Quant aux recommandations, nous avons d'abord mis en évidence l'exigence de faire de l'emploi des jeunes dans les Zus une priorité pérenne. En 2009, lorsque nous avons lancé notre mission, la note d'orientation de la délégation générale à l'emploi et à la formation professionnelle (DGEFP)-Pôle emploi ne mentionnait même pas l'emploi des jeunes des Zus. En 2010, en revanche, cette note d'orientation contenait un objectif en la matière. Des priorités apparaissent mais elles ne s'inscrivent pas dans la continuité des actions menées. Cette recommandation s'adresse donc, en premier lieu, à l'Etat qui conserve la main sur ces deux opérateurs.

Nous avons aussi recommandé de donner aux préfets de région une unité d'action sur ces deux opérateurs. Ceci permettrait d'éviter les concurrences et de confirmer le rôle de l'Etat dans la politique de l'emploi.

Des recommandations sur les offres de services ont également été émises. Il s'agit de bien conforter le rôle des missions locales sur le placement, en revenant à l'idée, déjà présente en 1999, d'une mise en commun des outils disponibles, avec notamment un accès homogène aux offres d'emploi des deux réseaux, sans chercher à partager les entreprises ou les secteurs professionnels, ce qui ne répondrait pas aux attentes de la population cible, qui se révèle aujourd'hui quelque peu délaissée.

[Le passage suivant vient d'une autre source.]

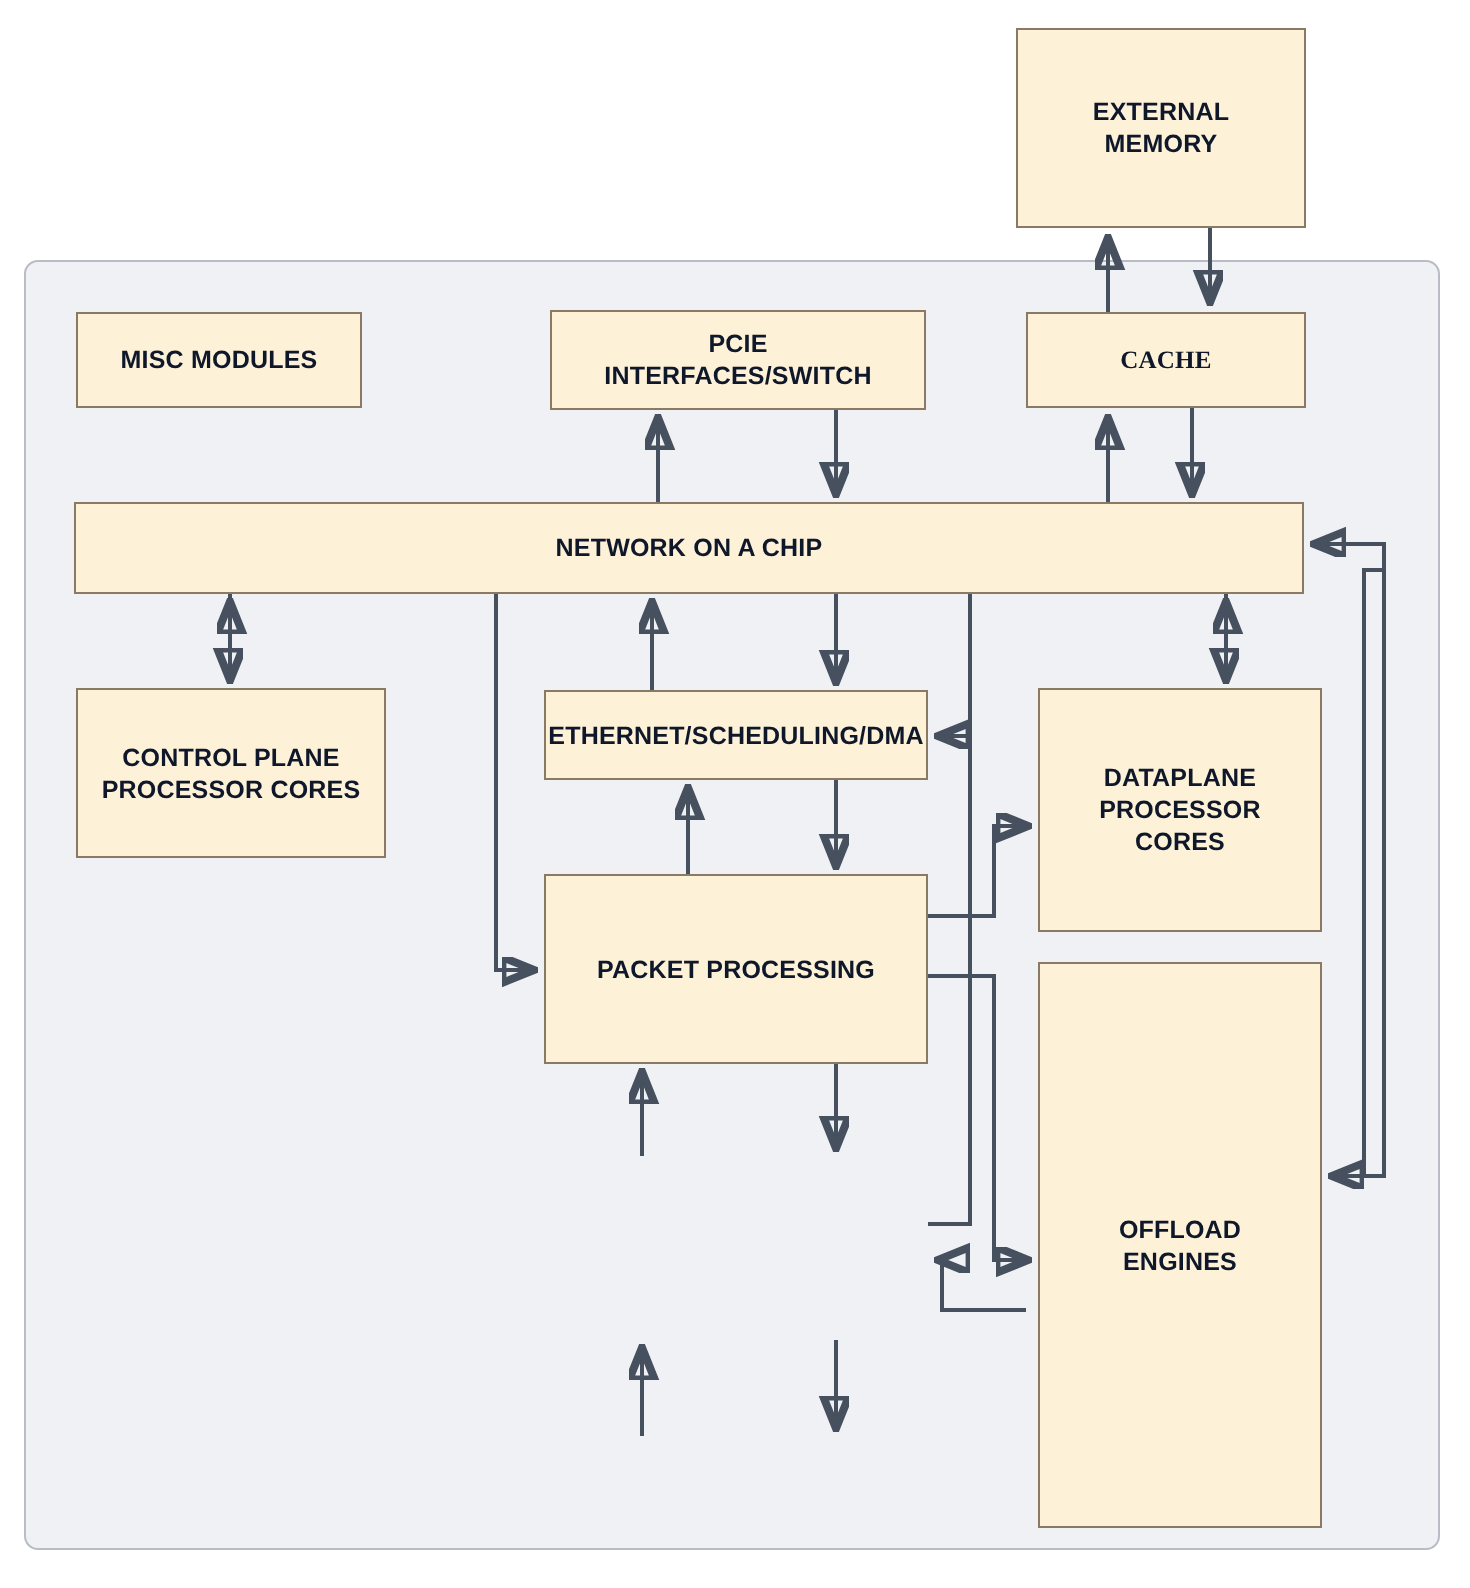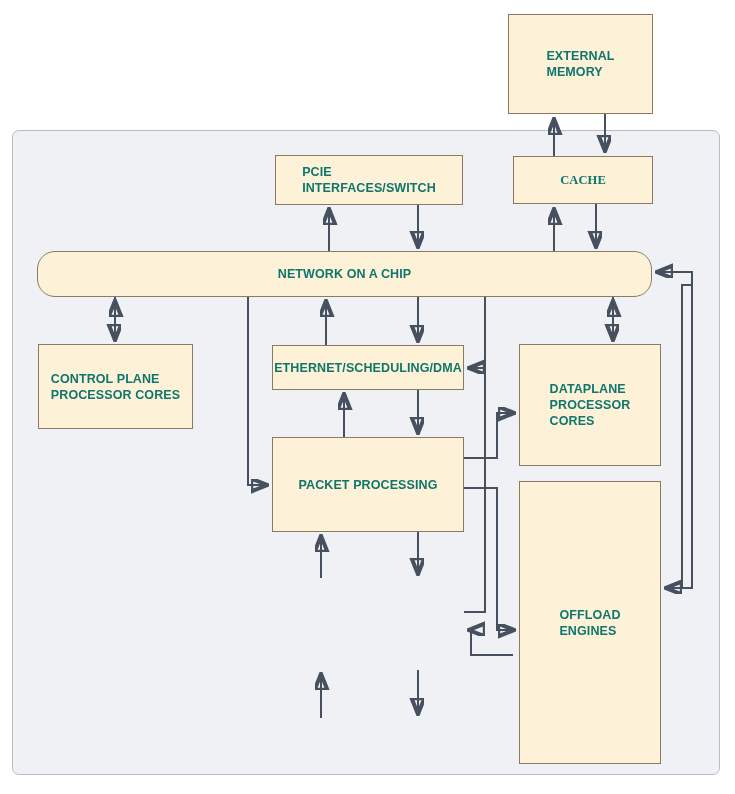--- a/index.html
+++ b/index.html
@@ -32,8 +32,8 @@
     display: flex;
     align-items: center;
     justify-content: center;
-    text-align: left;
-    color: #0f766e;
+    text-align: center;
+    color: #0f172a;
     font-weight: bold;
     font-size: 12.5px;
     line-height: 1.28;

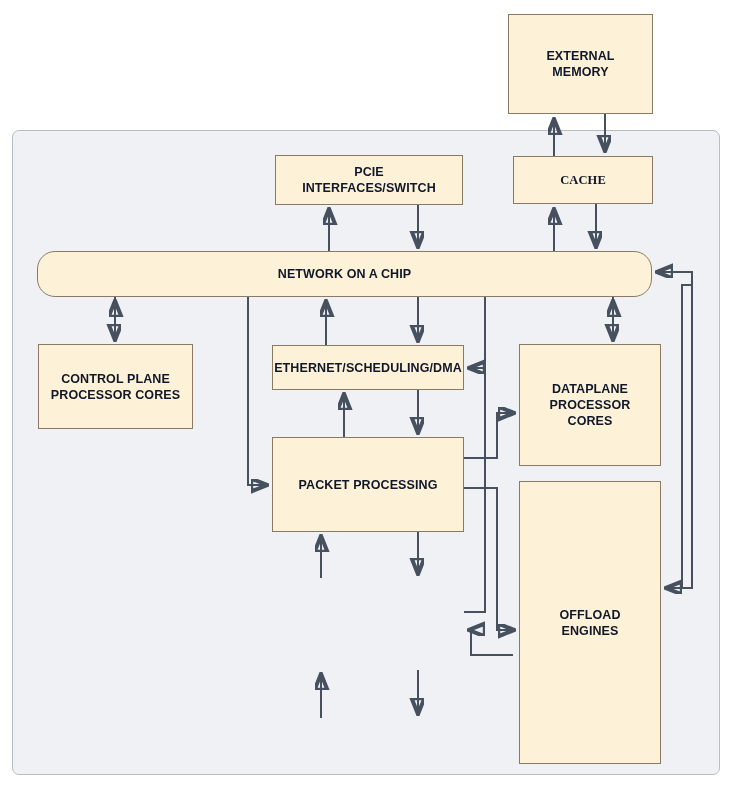--- a/index.html
+++ b/index.html
@@ -125,6 +125,7 @@
   <div class="node" style="left:508px; top:14px; width:145px; height:100px;">EXTERNAL
 MEMORY</div>
 
+  <div class="node" style="left:38px; top:156px; width:143px; height:48px;">MISC MODULES</div>
 
   <div class="node" style="left:275px; top:155px; width:188px; height:50px;">PCIE
 INTERFACES/SWITCH</div>

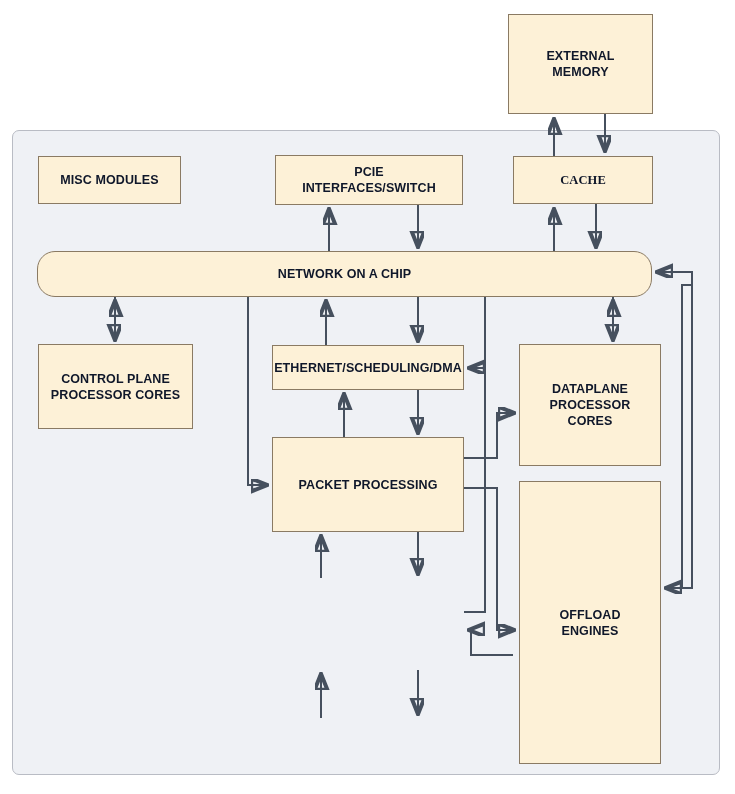--- a/index.html
+++ b/index.html
@@ -132,7 +132,7 @@
 
   <div class="node" style="left:513px; top:156px; width:140px; height:48px;font-family:Liberation Serif, serif;">CACHE</div>
 
-  <div class="node" style="left:37px; top:251px; width:615px; height:46px;border-radius:18px;">NETWORK ON A CHIP</div>
+  <div class="node" style="left:37px; top:251px; width:615px; height:46px;">NETWORK ON A CHIP</div>
 
   <div class="node" style="left:38px; top:344px; width:155px; height:85px;">CONTROL PLANE
 PROCESSOR CORES</div>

Notre dernière préconisation concernait la territorialisation. Une orientation nationale sur un tel sujet doit certes exister mais elle s'avère largement insuffisante. Sur les quatre régions étudiées, deux n'avaient pas fixé, dans le cadre de leur convention annuelle régionale signée entre l'Etat et Pôle emploi sous l'égide du préfet de région, de priorité en faveur des jeunes des Zus. Il convient de généraliser ces priorités et de les assortir d'indicateurs, en établissant un mode de délégation à un niveau infrarégional qui permette de suivre ce qui se passe dans les bassins d'emploi. Il faut de la volonté pour que ces orientations soient réellement mise en oeuvre dans les territoires.

Nous avions enfin, formulé une dernière recommandation qui a été depuis mise en oeuvre par M. Christian Charpy, le directeur général de Pôle emploi. Cette recommandation proposait que les agences de Pôle emploi disposent de marges de manoeuvre pour la négociation de plans d'actions avec les missions locales. Lors de notre mission, nous avions en effet éprouvé le sentiment que les agences étaient quelque peu bridées par les décisions régionales et ne pouvaient nouer des partenariats qu'elles étaient pourtant prêtes à engager.